Salah satu hikmah puasa adalah merasakan rasa lapar dan haus, dimana masih banyak saudara kita yang merasakannya di luar bulan Ramadhan, bahkan meski mereka tidak berpuasa. Atau di berbagai belahan bumi lainnya, betapa banyaknya Kaum Muslimin yang berpuasa dalam keadaan negerinya sedang berperang, seperti di Palestina atau Syuri’ah atau mereka yang sedang berada dalam pengungsian.
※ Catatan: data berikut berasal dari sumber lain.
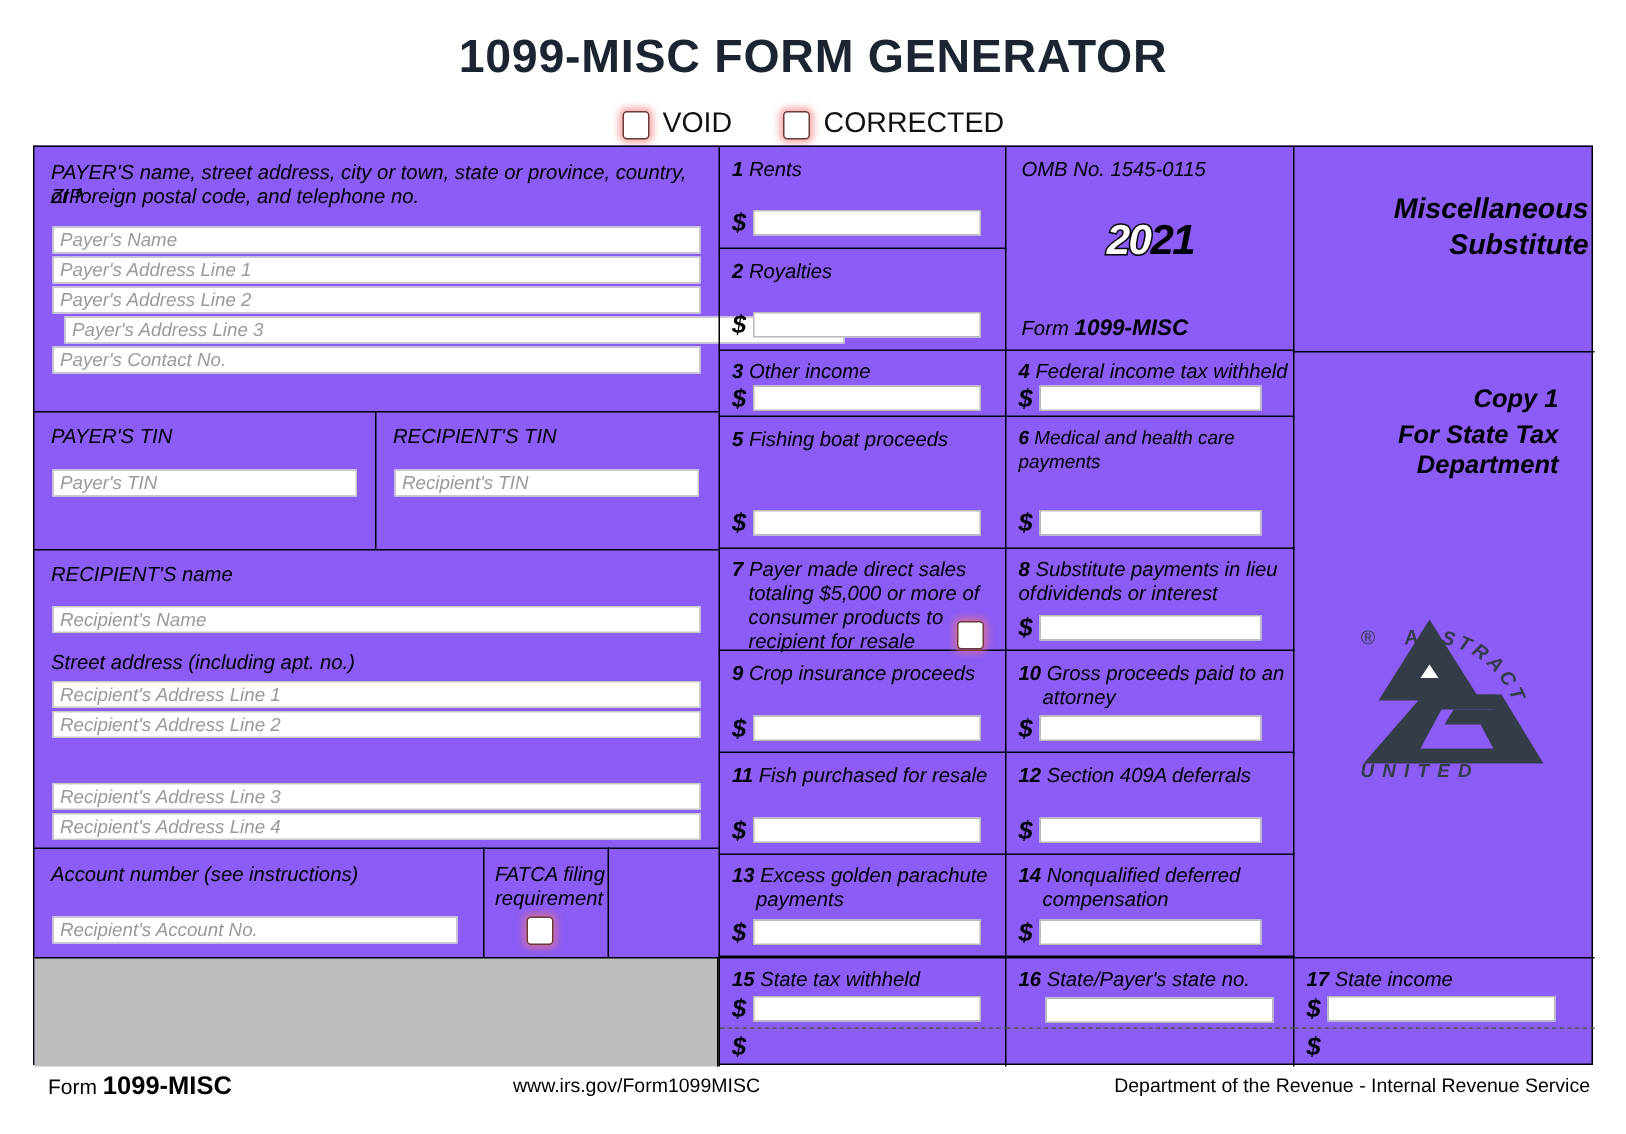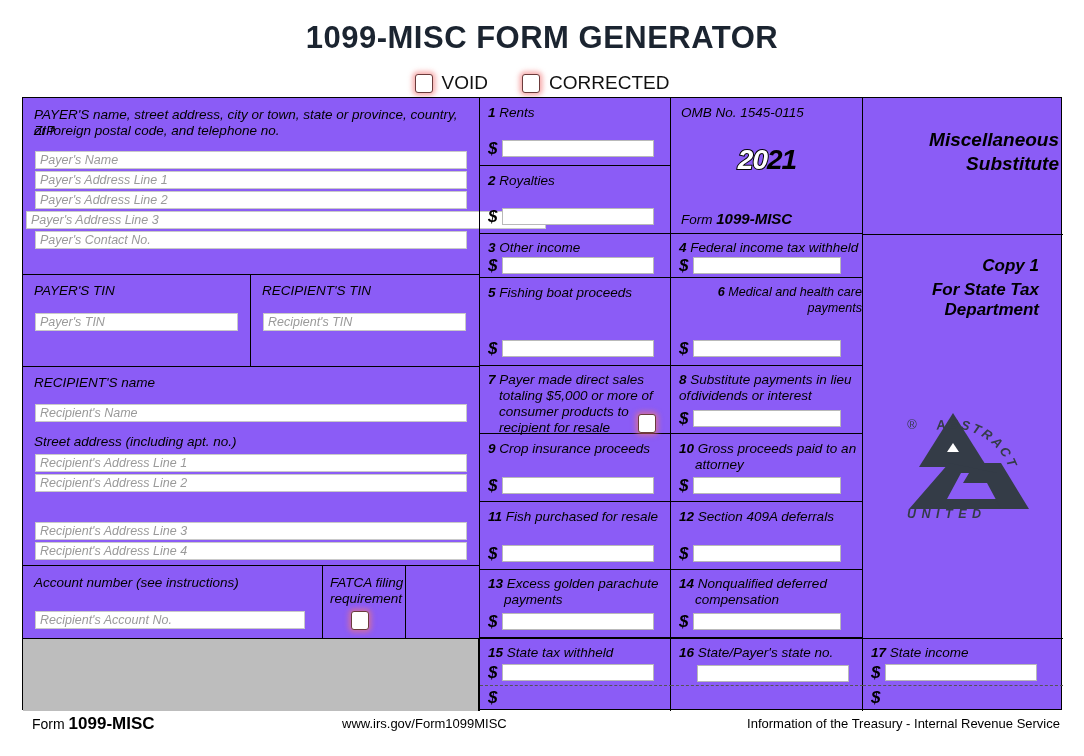"Payer's Address Line 3" div.inp { left: 3px -> 20px }
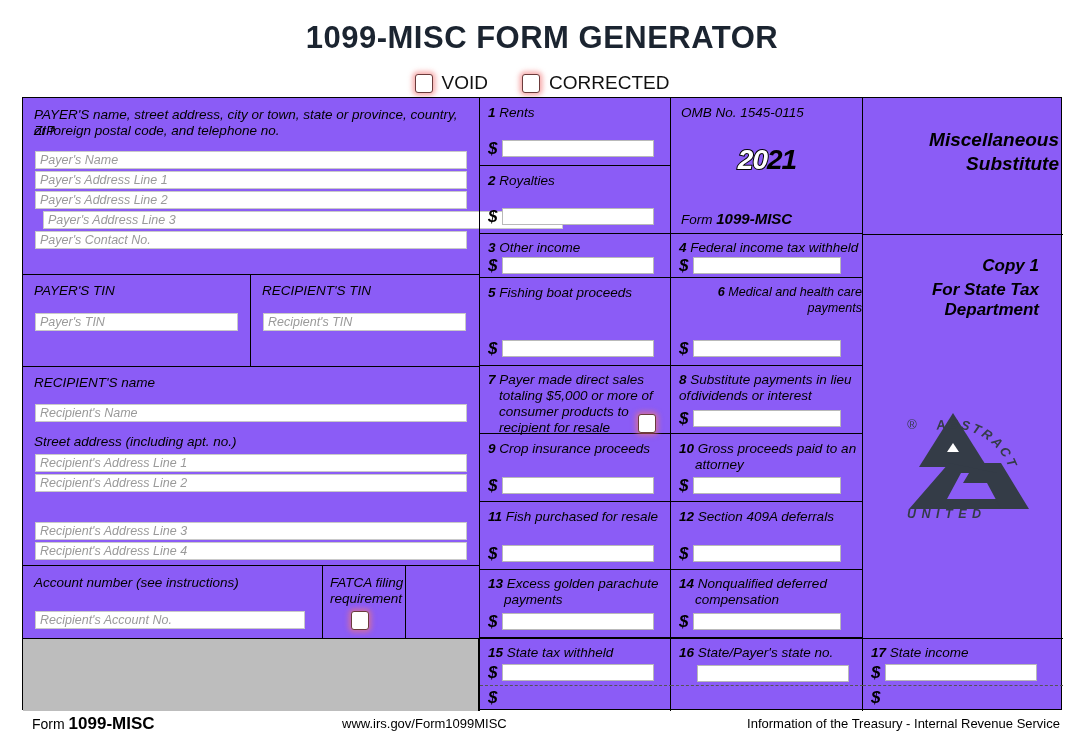"6 Medical and health care" div.cell { text-align: right -> none }
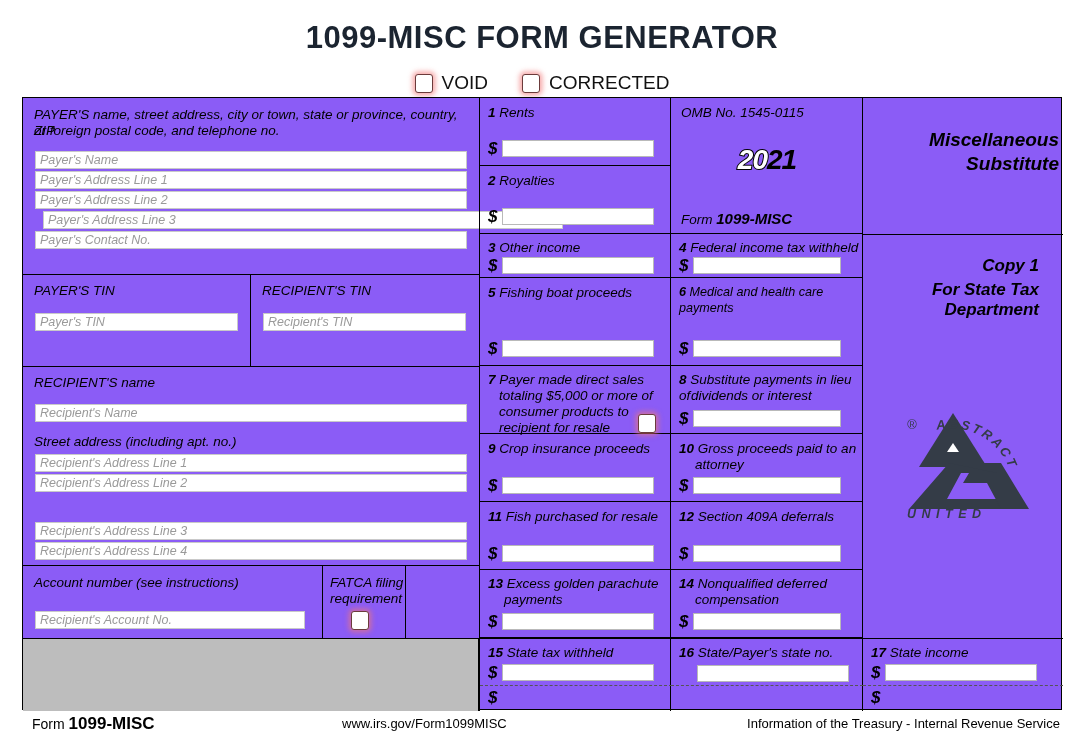"Information of the Treasury -" div.f-right { text: Information of the Treasury -> Department of the Revenue }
Puasa membentuk diri kita menjadi pribadi yang memiliki rasa empati terhadap kesulitan saudaranya, membentuk diri kita menjadi Abdan Syakura; hamba yang mampu bersyukur atas nikmat-nikmatNya; yang dengan pribadi bersyukur itu, dia mampu membagi  rizkinya dengan saudaranya yang lain. Inilah mengapa dalam satu riwayat, Rasul saw dikatakan sebagai pribadi yang sangat pemurah di Bulan Ramadhan, sampai para sahabat ra. mengatakan pemurahnya Rasul saw di bulan ini laksana angin yang berhembus.

Akhirnya, mari kita senantiasa berdoa sebagaimana doa Rasul saw agar Allah swt berkenan memberikan kita kebaikan-kebaikan Ramadhan-Nya.

Allahumma sallimnaa li Ramadhana wa sallim Ramadhana lanaa waj’alhu minnaa mutaqabbalan. Ya Allah, selamatkan kami di bulan Ramadhan dan selamatkanlah Ramadhan dari (keburukan amal) kami dan jadikanlah setiap amal kami sebagai ibadah yang Engkau terima.